> **Input records**:
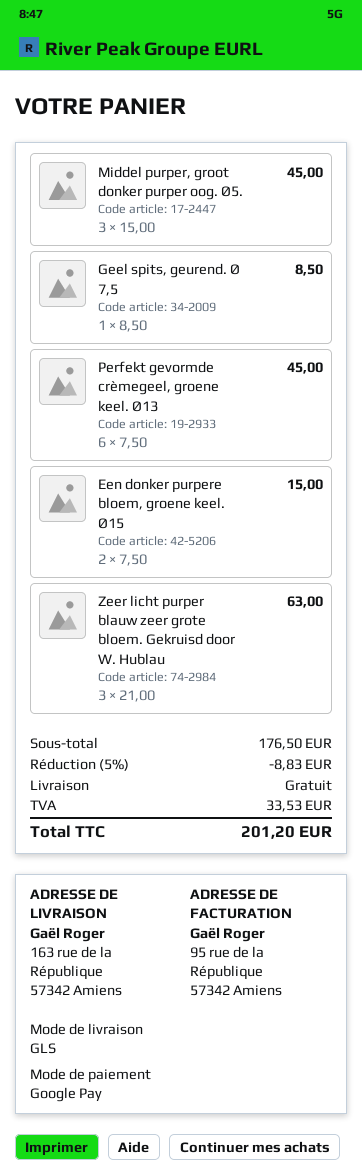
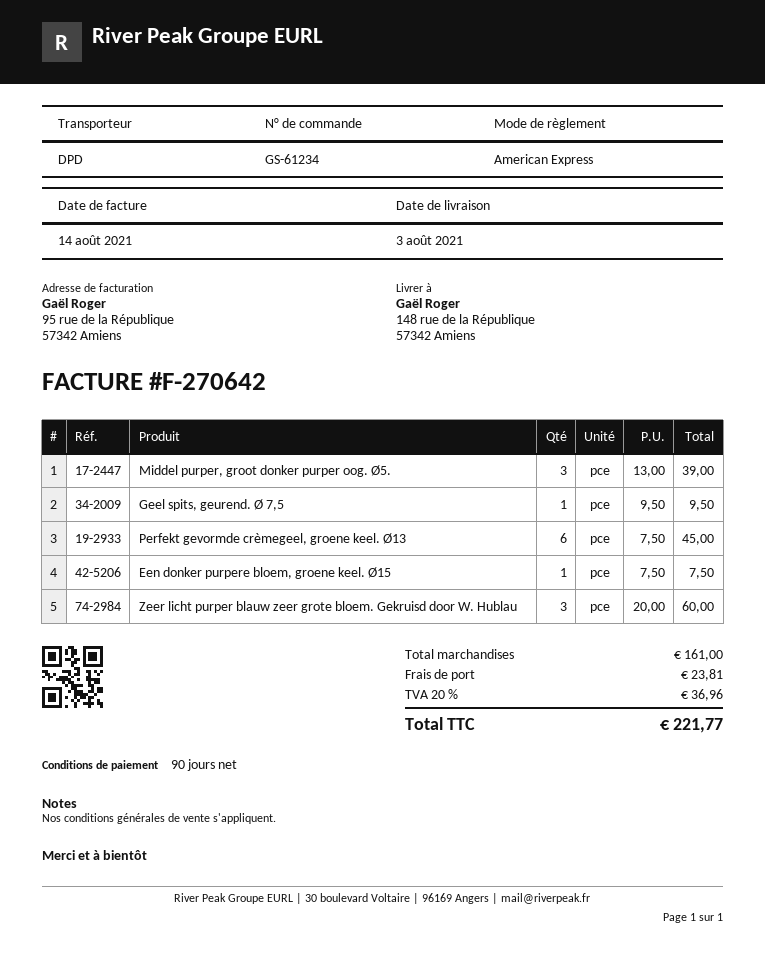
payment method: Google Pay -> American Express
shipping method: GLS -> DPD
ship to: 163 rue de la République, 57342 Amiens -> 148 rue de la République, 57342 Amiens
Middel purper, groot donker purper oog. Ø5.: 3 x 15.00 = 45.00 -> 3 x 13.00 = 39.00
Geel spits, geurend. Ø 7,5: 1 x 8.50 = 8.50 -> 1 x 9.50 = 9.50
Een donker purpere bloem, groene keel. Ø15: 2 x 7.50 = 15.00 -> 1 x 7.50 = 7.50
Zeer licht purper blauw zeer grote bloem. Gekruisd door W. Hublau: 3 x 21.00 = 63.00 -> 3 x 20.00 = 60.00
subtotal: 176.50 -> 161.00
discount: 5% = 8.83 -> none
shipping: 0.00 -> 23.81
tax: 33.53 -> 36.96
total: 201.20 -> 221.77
...
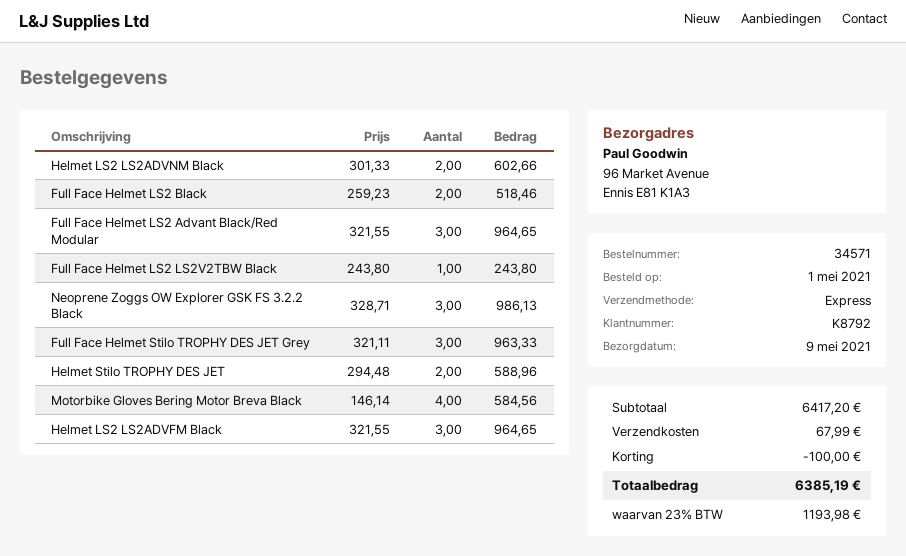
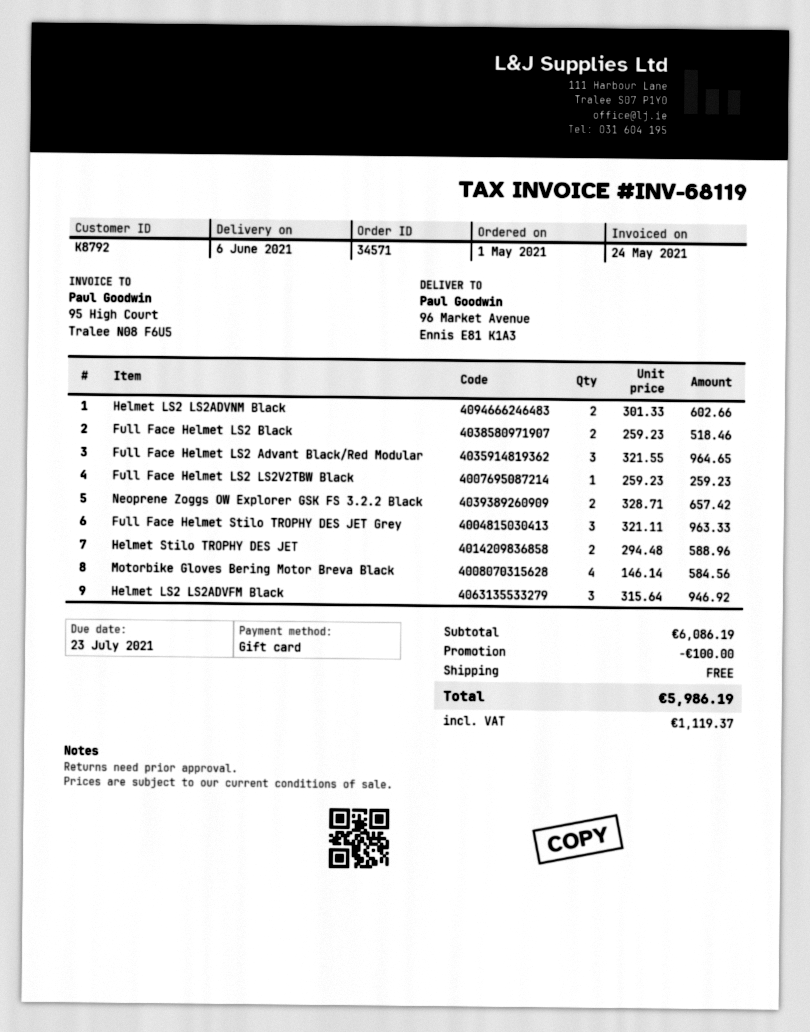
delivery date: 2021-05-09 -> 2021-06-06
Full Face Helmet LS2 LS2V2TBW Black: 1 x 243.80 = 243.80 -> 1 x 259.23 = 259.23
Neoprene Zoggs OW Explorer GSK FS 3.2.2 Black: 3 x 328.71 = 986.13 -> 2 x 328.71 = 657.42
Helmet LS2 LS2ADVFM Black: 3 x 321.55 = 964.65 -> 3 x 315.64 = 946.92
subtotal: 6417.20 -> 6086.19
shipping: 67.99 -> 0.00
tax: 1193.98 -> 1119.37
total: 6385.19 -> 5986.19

> **Brief**: Here the job is to set down exactly the lines of the material above that fall between the one with "delivery date: 2021-05-09 -> 2021-06-06" and the one with "subtotal: 6417.20 -> 6086.19", inclusive, and nothing beyond them.

> **Reply to the exercise**:
delivery date: 2021-05-09 -> 2021-06-06
Full Face Helmet LS2 LS2V2TBW Black: 1 x 243.80 = 243.80 -> 1 x 259.23 = 259.23
Neoprene Zoggs OW Explorer GSK FS 3.2.2 Black: 3 x 328.71 = 986.13 -> 2 x 328.71 = 657.42
Helmet LS2 LS2ADVFM Black: 3 x 321.55 = 964.65 -> 3 x 315.64 = 946.92
subtotal: 6417.20 -> 6086.19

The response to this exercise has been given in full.